| TASK DESCRIPTION |
Each entry that follows is to be copied exactly, minus any pictures.

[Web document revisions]
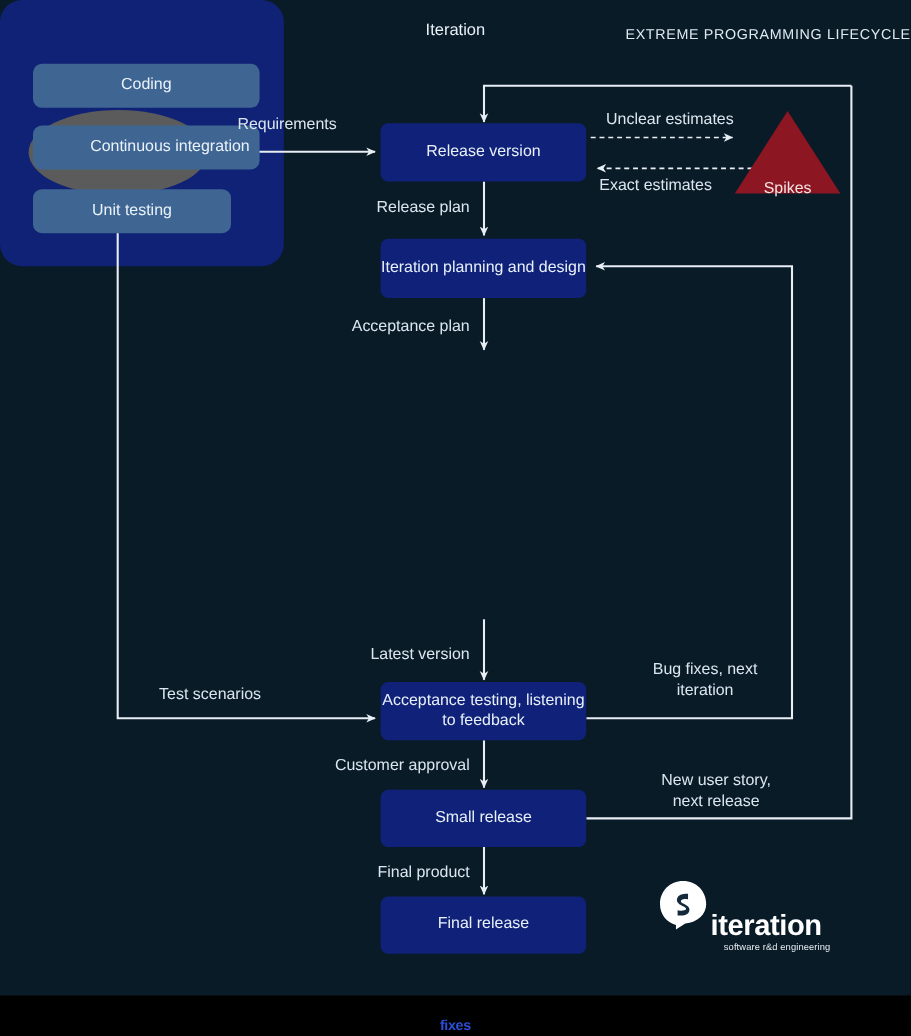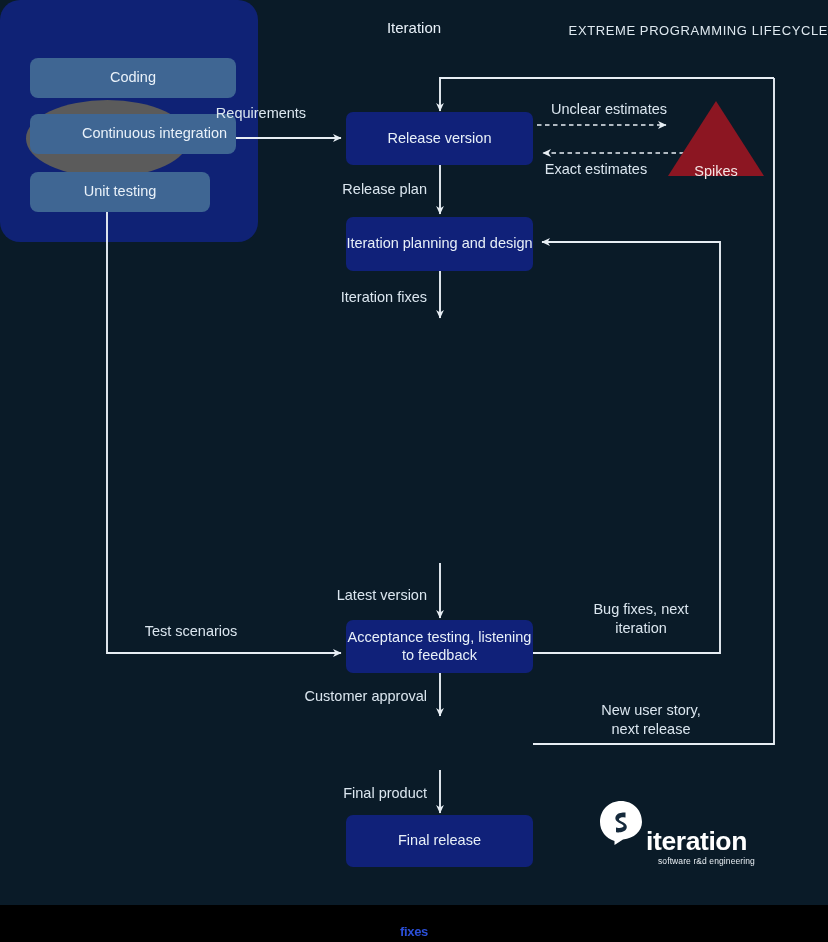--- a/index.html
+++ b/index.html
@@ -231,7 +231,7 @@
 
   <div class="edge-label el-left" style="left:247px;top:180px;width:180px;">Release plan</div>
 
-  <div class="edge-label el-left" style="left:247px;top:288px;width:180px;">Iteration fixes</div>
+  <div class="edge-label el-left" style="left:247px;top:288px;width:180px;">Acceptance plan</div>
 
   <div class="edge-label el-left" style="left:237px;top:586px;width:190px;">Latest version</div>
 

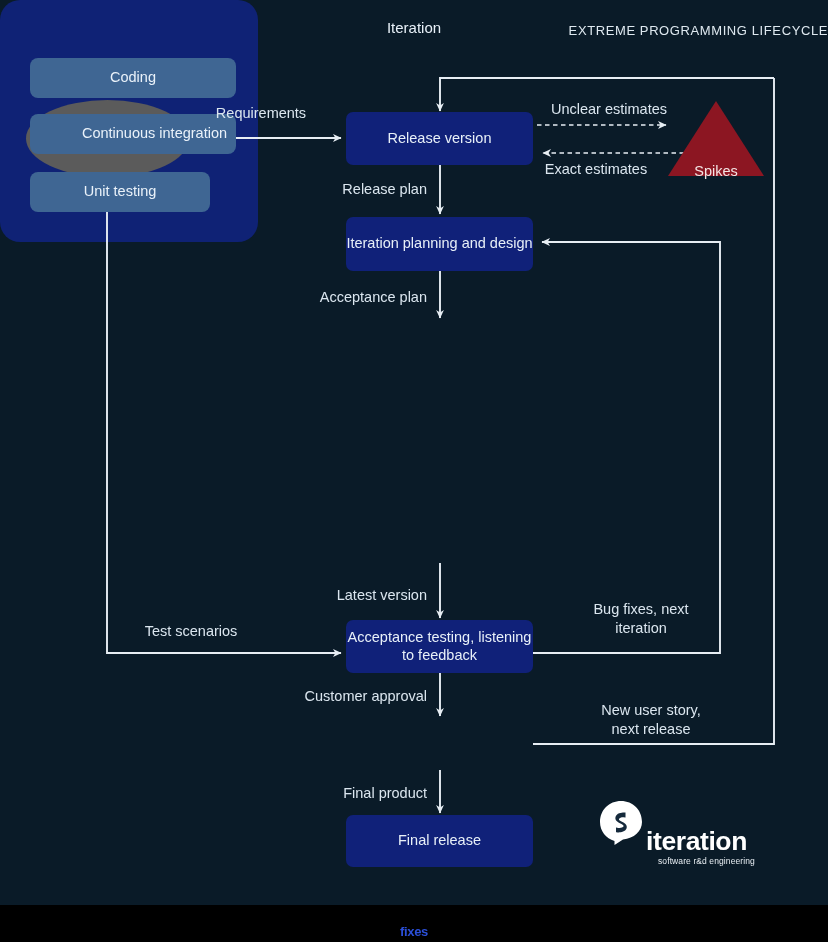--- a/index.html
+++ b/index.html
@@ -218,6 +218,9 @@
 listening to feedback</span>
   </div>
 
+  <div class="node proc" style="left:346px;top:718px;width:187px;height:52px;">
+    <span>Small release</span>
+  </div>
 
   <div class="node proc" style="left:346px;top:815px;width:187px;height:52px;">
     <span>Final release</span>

| YOUR SOLUTION |
--- a/index.html
+++ b/index.html
@@ -231,7 +231,7 @@
 
   <div class="edge-label el-left" style="left:247px;top:180px;width:180px;">Release plan</div>
 
-  <div class="edge-label el-left" style="left:247px;top:288px;width:180px;">Iteration fixes</div>
+  <div class="edge-label el-left" style="left:247px;top:288px;width:180px;">Acceptance plan</div>
 
   <div class="edge-label el-left" style="left:237px;top:586px;width:190px;">Latest version</div>
 

--- a/index.html
+++ b/index.html
@@ -218,6 +218,9 @@
 listening to feedback</span>
   </div>
 
+  <div class="node proc" style="left:346px;top:718px;width:187px;height:52px;">
+    <span>Small release</span>
+  </div>
 
   <div class="node proc" style="left:346px;top:815px;width:187px;height:52px;">
     <span>Final release</span>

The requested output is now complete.